Work item:
Pictures do not belong in the copy, so please give every entry below again exactly.

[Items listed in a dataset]
Content starts

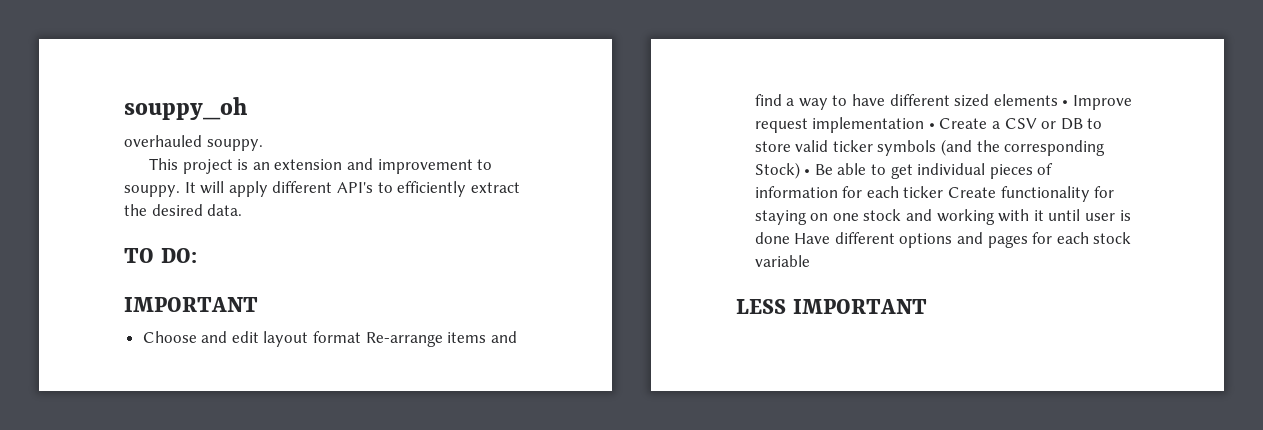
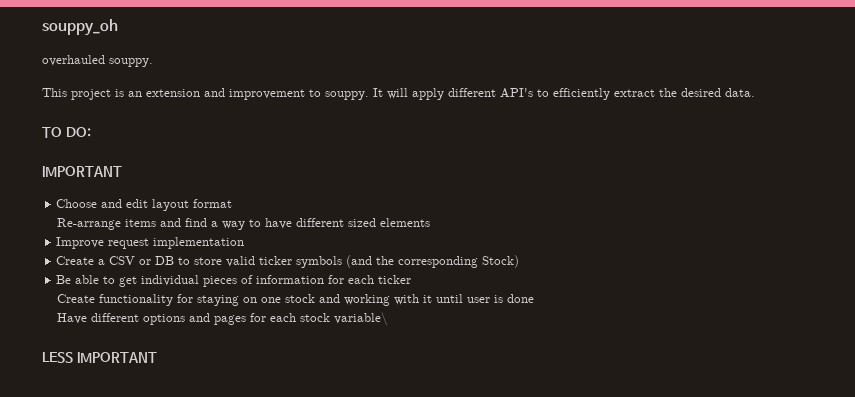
- Choose and edit layout format Re-arrange items and find a way to have different sized elements • Improve request implementation • Create a CSV or DB to store valid ticker symbols (and the corresponding Stock) • Be able to get individual pieces of information for each ticker Create functionality for staying on one stock and working with it until user is done Have different options and pages for each stock variable
+ Choose and edit layout format
+ Re-arrange items and find a way to have different sized elements
+ Improve request implementation
+ Create a CSV or DB to store valid ticker symbols (and the corresponding Stock)
+ Be able to get individual pieces of information for each ticker
+ Create functionality for staying on one stock and working with it until user is done
+ Have different options and pages for each stock variable\

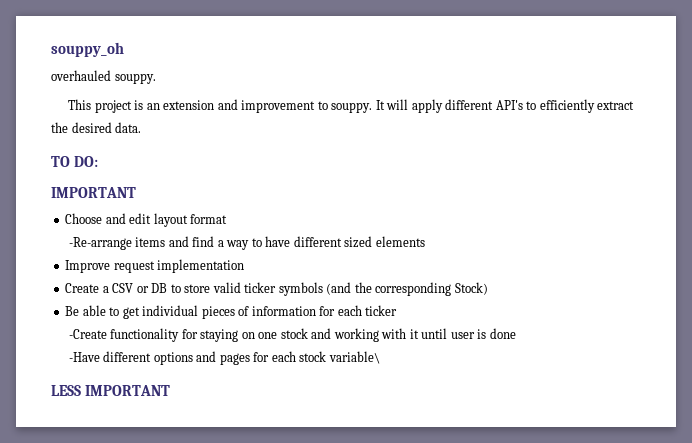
- Re-arrange items and find a way to have different sized elements
+ -Re-arrange items and find a way to have different sized elements
- Create functionality for staying on one stock and working with it until user is done
+ -Create functionality for staying on one stock and working with it until user is done
- Have different options and pages for each stock variable\
+ -Have different options and pages for each stock variable\

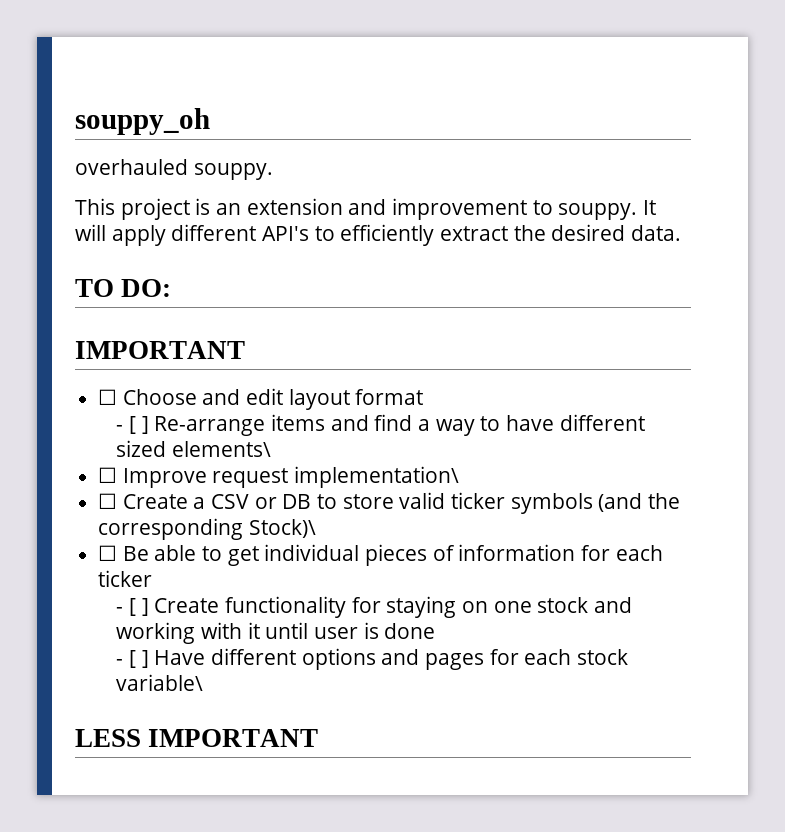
- Choose and edit layout format
+ ☐ Choose and edit layout format
- -Re-arrange items and find a way to have different sized elements
- Improve request implementation
- Create a CSV or DB to store valid ticker symbols (and the corresponding Stock)
- Be able to get individual pieces of information for each ticker
+ - [ ] Re-arrange items and find a way to have different sized elements\
+ ☐ Improve request implementation\
+ ☐ Create a CSV or DB to store valid ticker symbols (and the corresponding Stock)\
+ ☐ Be able to get individual pieces of information for each ticker
- -Create functionality for staying on one stock and working with it until user is done
+ - [ ] Create functionality for staying on one stock and working with it until user is done
- -Have different options and pages for each stock variable\
+ - [ ] Have different options and pages for each stock variable\

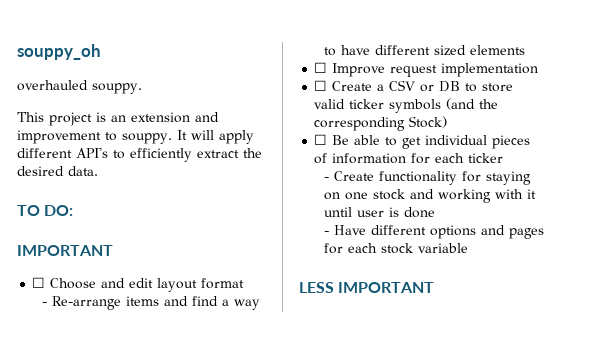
- - [ ] Re-arrange items and find a way to have different sized elements\
+ - Re-arrange items and find a way to have different sized elements
- ☐ Improve request implementation\
+ ☐ Improve request implementation
- ☐ Create a CSV or DB to store valid ticker symbols (and the corresponding Stock)\
+ ☐ Create a CSV or DB to store valid ticker symbols (and the corresponding Stock)
- - [ ] Create functionality for staying on one stock and working with it until user is done
+ - Create functionality for staying on one stock and working with it until user is done
- - [ ] Have different options and pages for each stock variable\
+ - Have different options and pages for each stock variable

Content ends

Written answer:
- Choose and edit layout format Re-arrange items and find a way to have different sized elements • Improve request implementation • Create a CSV or DB to store valid ticker symbols (and the corresponding Stock) • Be able to get individual pieces of information for each ticker Create functionality for staying on one stock and working with it until user is done Have different options and pages for each stock variable
+ Choose and edit layout format
+ Re-arrange items and find a way to have different sized elements
+ Improve request implementation
+ Create a CSV or DB to store valid ticker symbols (and the corresponding Stock)
+ Be able to get individual pieces of information for each ticker
+ Create functionality for staying on one stock and working with it until user is done
+ Have different options and pages for each stock variable\

- Re-arrange items and find a way to have different sized elements
+ -Re-arrange items and find a way to have different sized elements
- Create functionality for staying on one stock and working with it until user is done
+ -Create functionality for staying on one stock and working with it until user is done
- Have different options and pages for each stock variable\
+ -Have different options and pages for each stock variable\

- Choose and edit layout format
+ ☐ Choose and edit layout format
- -Re-arrange items and find a way to have different sized elements
- Improve request implementation
- Create a CSV or DB to store valid ticker symbols (and the corresponding Stock)
- Be able to get individual pieces of information for each ticker
+ - [ ] Re-arrange items and find a way to have different sized elements\
+ ☐ Improve request implementation\
+ ☐ Create a CSV or DB to store valid ticker symbols (and the corresponding Stock)\
+ ☐ Be able to get individual pieces of information for each ticker
- -Create functionality for staying on one stock and working with it until user is done
+ - [ ] Create functionality for staying on one stock and working with it until user is done
- -Have different options and pages for each stock variable\
+ - [ ] Have different options and pages for each stock variable\

- - [ ] Re-arrange items and find a way to have different sized elements\
+ - Re-arrange items and find a way to have different sized elements
- ☐ Improve request implementation\
+ ☐ Improve request implementation
- ☐ Create a CSV or DB to store valid ticker symbols (and the corresponding Stock)\
+ ☐ Create a CSV or DB to store valid ticker symbols (and the corresponding Stock)
- - [ ] Create functionality for staying on one stock and working with it until user is done
+ - Create functionality for staying on one stock and working with it until user is done
- - [ ] Have different options and pages for each stock variable\
+ - Have different options and pages for each stock variable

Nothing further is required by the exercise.